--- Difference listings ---

-- Opening Marker --

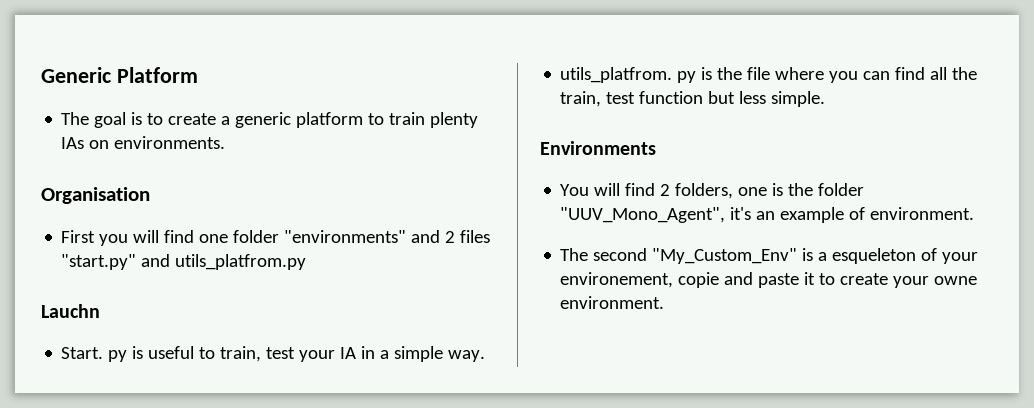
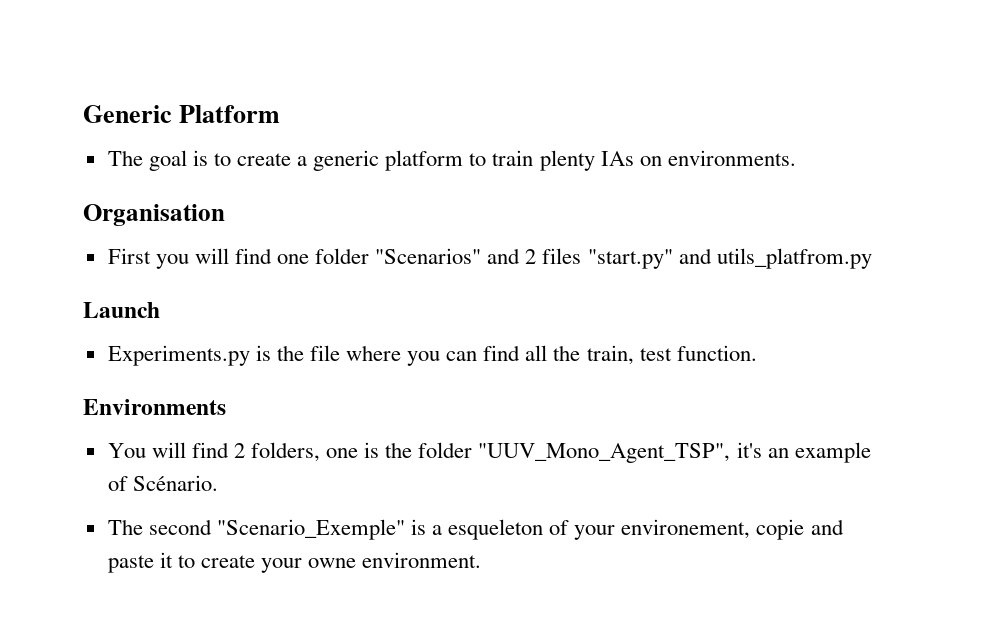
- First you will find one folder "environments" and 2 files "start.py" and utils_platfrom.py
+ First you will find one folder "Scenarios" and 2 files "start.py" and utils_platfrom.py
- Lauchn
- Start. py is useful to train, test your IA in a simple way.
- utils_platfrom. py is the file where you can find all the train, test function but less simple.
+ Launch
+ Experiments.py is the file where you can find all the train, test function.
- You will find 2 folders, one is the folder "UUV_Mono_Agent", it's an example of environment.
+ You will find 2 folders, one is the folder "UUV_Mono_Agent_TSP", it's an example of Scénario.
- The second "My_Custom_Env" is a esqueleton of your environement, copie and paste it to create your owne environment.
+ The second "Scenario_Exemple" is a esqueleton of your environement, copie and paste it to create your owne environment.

-- Closing Marker --

--- WHAT TO WORK ON ---
Retype exactly the lines above, from the one with "- utils_platfrom. py" through the one with "- The second", inclusive.

--- ANSWER TO THIS PROBLEM ---
- utils_platfrom. py is the file where you can find all the train, test function but less simple.
+ Launch
+ Experiments.py is the file where you can find all the train, test function.
- You will find 2 folders, one is the folder "UUV_Mono_Agent", it's an example of environment.
+ You will find 2 folders, one is the folder "UUV_Mono_Agent_TSP", it's an example of Scénario.
- The second "My_Custom_Env" is a esqueleton of your environement, copie and paste it to create your owne environment.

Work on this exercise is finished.